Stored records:
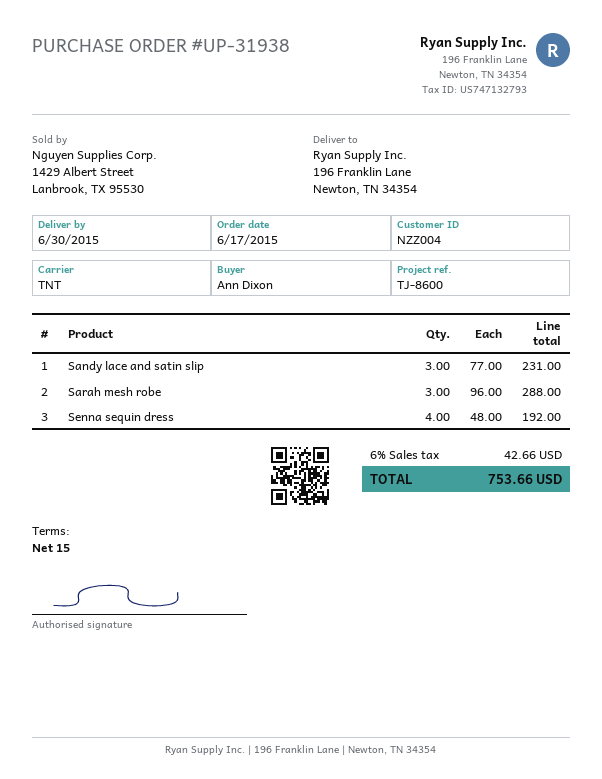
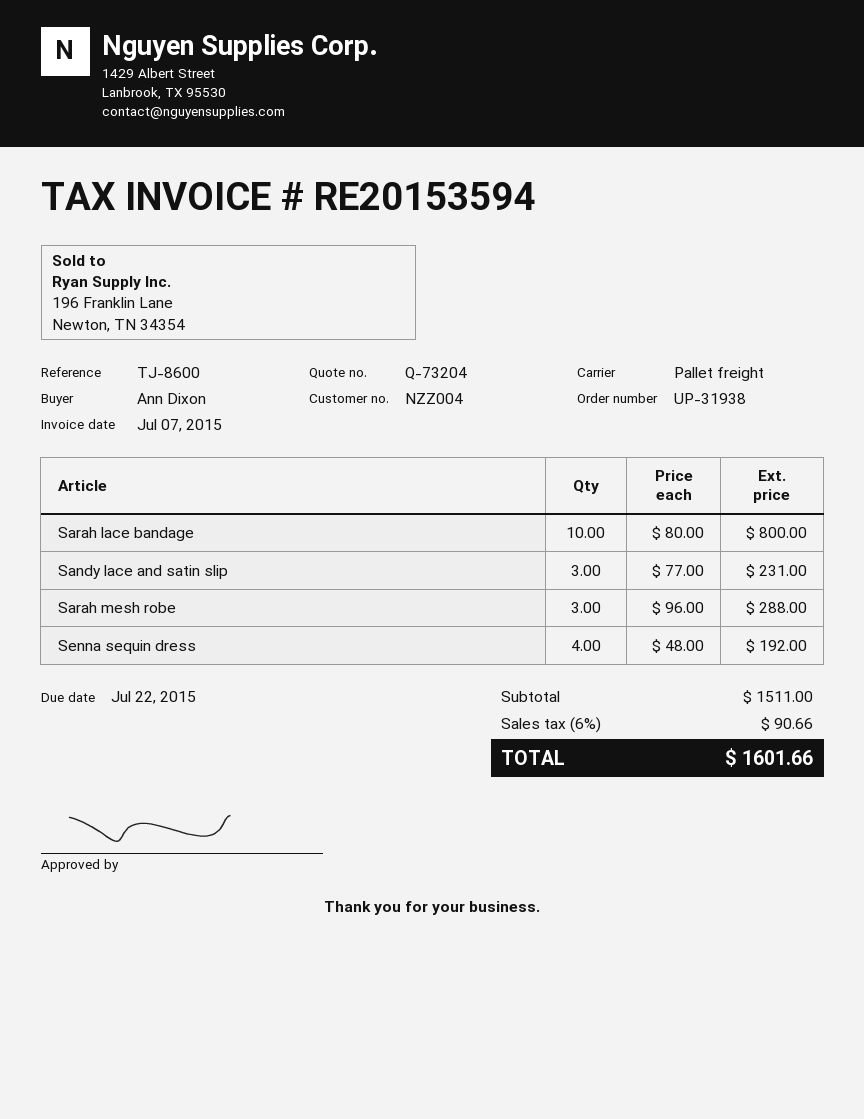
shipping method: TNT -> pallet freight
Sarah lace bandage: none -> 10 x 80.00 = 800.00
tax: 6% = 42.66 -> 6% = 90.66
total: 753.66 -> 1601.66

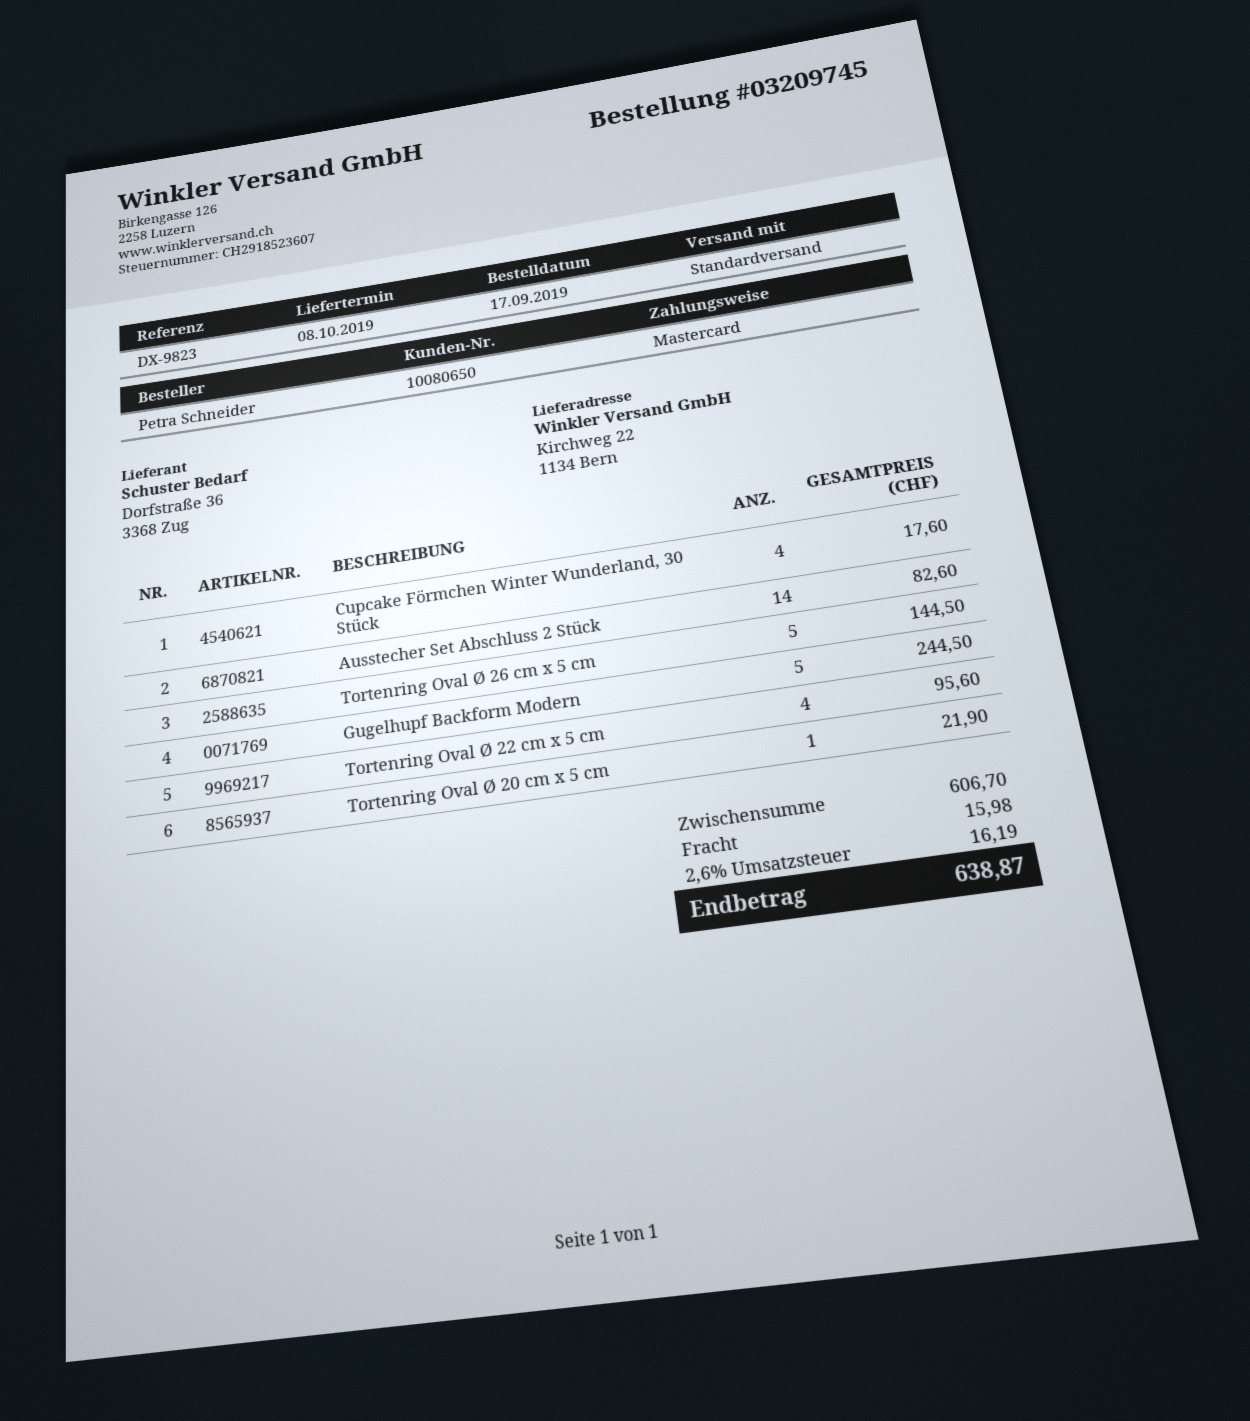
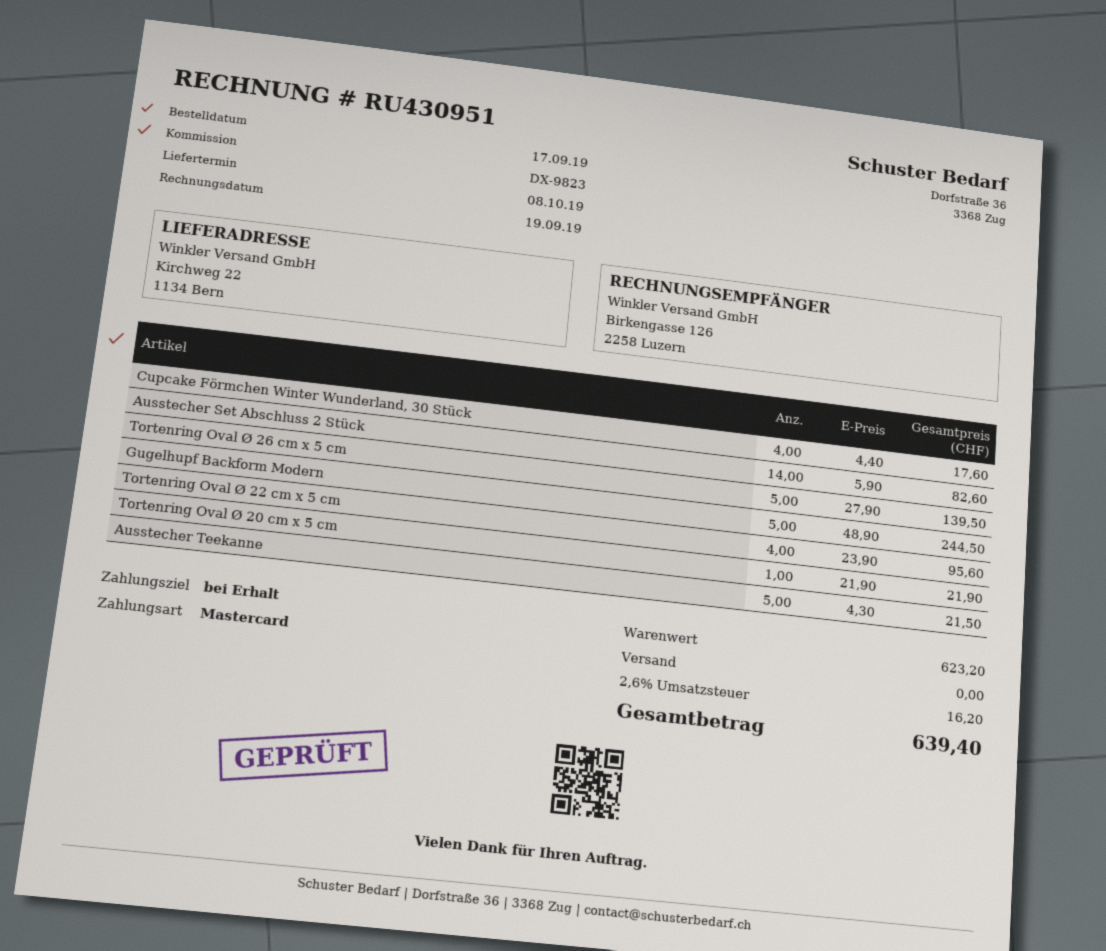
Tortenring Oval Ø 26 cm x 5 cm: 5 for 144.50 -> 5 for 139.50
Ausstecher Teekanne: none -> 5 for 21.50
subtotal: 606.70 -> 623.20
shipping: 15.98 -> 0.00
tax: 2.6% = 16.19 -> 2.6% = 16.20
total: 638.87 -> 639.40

DESCRIPTION OF THE TASK:
Check the entries above for the word "none" and copy every line where it turns up.

RESPONSE TO THE TASK:
Sarah lace bandage: none -> 10 x 80.00 = 800.00
Ausstecher Teekanne: none -> 5 for 21.50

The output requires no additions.